### Task statement:
From the line with "- Product Umbrella" to the line with "- It supports", retype every line exactly, including those two, and leave out the rest of the data below.

### Raw data:

- Opening Delimiter -

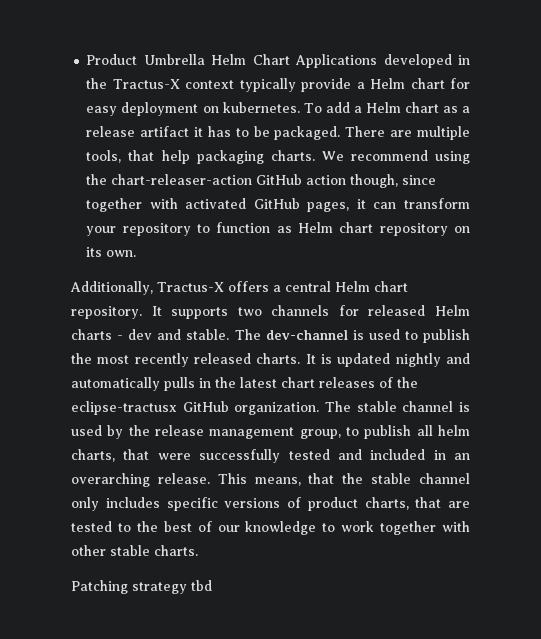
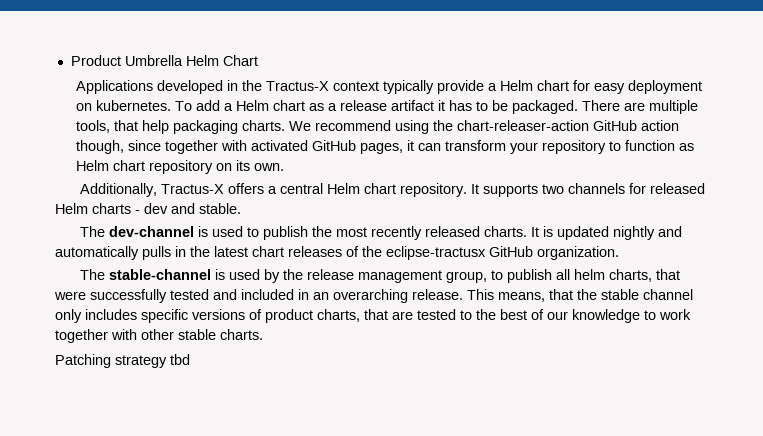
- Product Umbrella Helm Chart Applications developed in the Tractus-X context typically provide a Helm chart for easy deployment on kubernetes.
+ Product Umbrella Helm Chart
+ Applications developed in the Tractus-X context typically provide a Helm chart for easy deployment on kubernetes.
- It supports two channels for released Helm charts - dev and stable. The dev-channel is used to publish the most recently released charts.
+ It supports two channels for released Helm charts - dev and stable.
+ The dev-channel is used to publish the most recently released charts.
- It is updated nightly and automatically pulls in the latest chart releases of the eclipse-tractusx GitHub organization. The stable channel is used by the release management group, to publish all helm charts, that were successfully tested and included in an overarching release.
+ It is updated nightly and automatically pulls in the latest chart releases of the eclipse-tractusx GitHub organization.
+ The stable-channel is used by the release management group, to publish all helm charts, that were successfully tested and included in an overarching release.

- Closing Delimiter -
- Opening Delimiter -

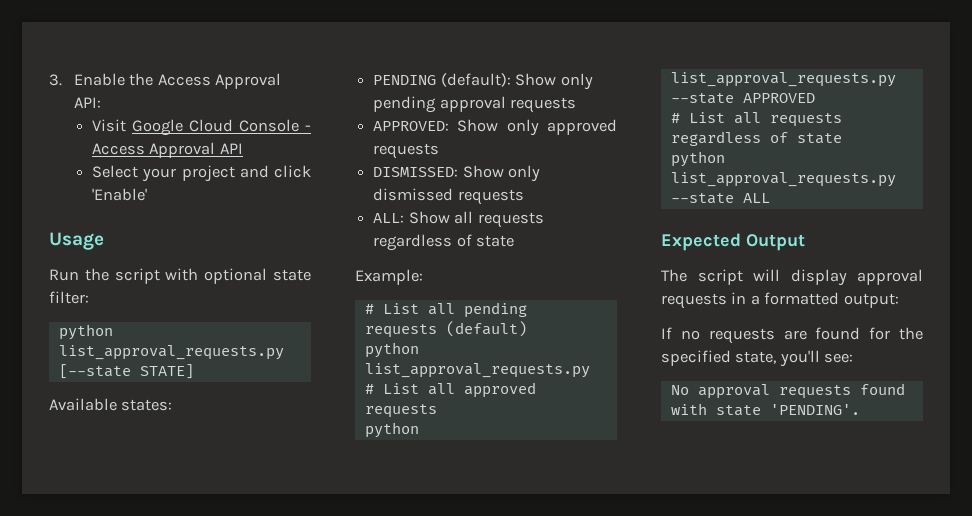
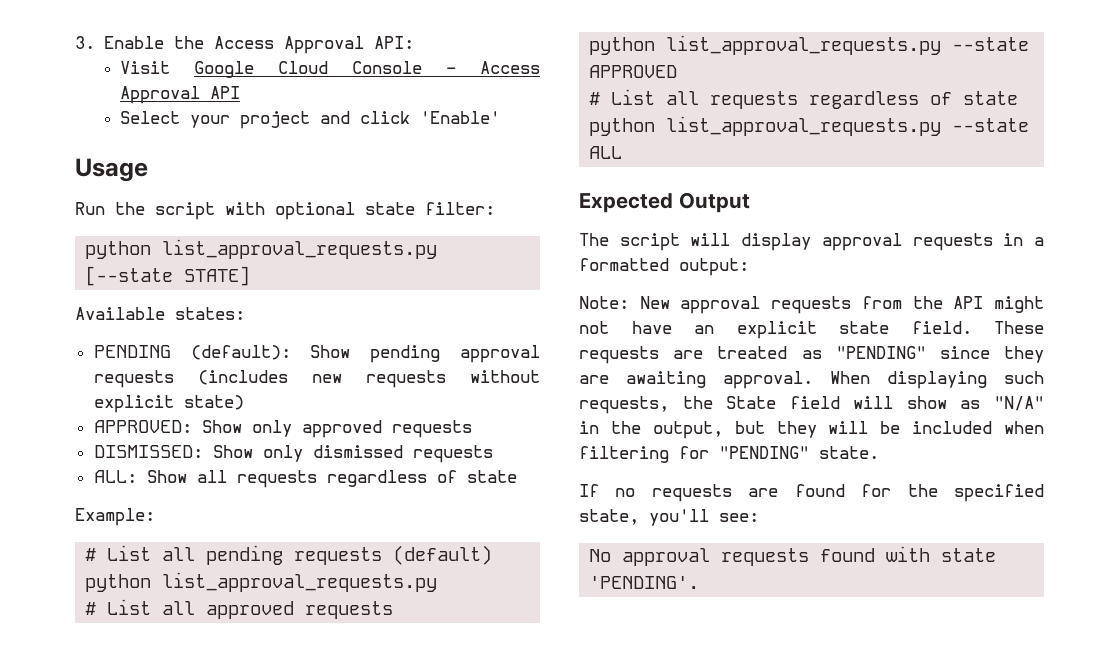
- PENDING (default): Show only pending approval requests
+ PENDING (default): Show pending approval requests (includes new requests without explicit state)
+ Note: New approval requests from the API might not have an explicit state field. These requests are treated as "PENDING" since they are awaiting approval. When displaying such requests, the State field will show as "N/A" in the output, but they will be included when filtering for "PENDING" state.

- Closing Delimiter -

### Reply to the task:
- Product Umbrella Helm Chart Applications developed in the Tractus-X context typically provide a Helm chart for easy deployment on kubernetes.
+ Product Umbrella Helm Chart
+ Applications developed in the Tractus-X context typically provide a Helm chart for easy deployment on kubernetes.
- It supports two channels for released Helm charts - dev and stable. The dev-channel is used to publish the most recently released charts.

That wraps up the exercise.